_Data for the task_
================
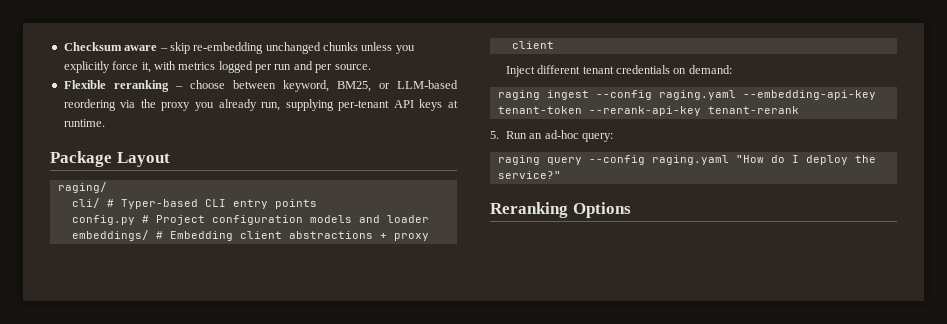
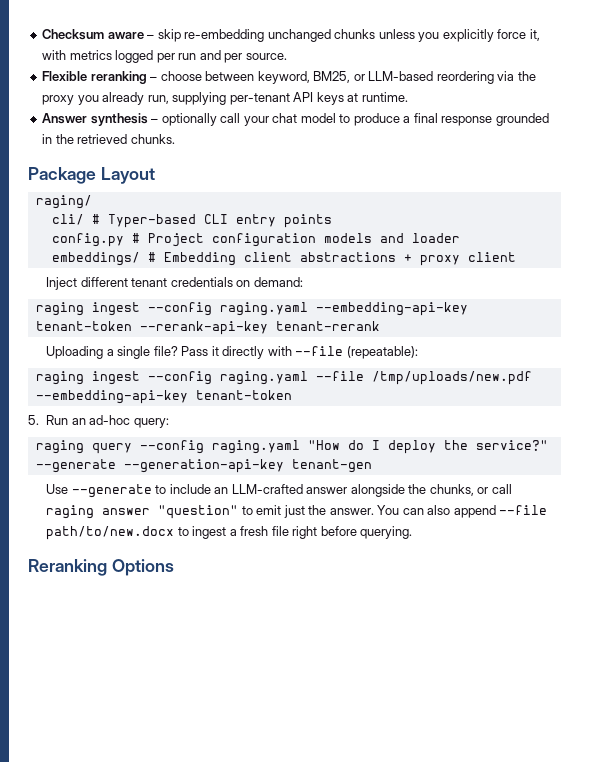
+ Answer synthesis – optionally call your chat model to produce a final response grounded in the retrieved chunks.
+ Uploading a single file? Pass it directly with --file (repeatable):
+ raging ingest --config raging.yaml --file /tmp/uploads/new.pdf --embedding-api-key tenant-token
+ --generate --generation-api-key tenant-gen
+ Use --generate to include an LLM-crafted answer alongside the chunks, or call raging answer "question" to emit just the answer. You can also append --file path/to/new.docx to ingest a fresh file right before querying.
================
_Exercise goal_
Reproduce verbatim the stretch of lines beginning with the one containing "Uploading a single" and ending at the close of the entries above.

_Reply_
+ Uploading a single file? Pass it directly with --file (repeatable):
+ raging ingest --config raging.yaml --file /tmp/uploads/new.pdf --embedding-api-key tenant-token
+ --generate --generation-api-key tenant-gen
+ Use --generate to include an LLM-crafted answer alongside the chunks, or call raging answer "question" to emit just the answer. You can also append --file path/to/new.docx to ingest a fresh file right before querying.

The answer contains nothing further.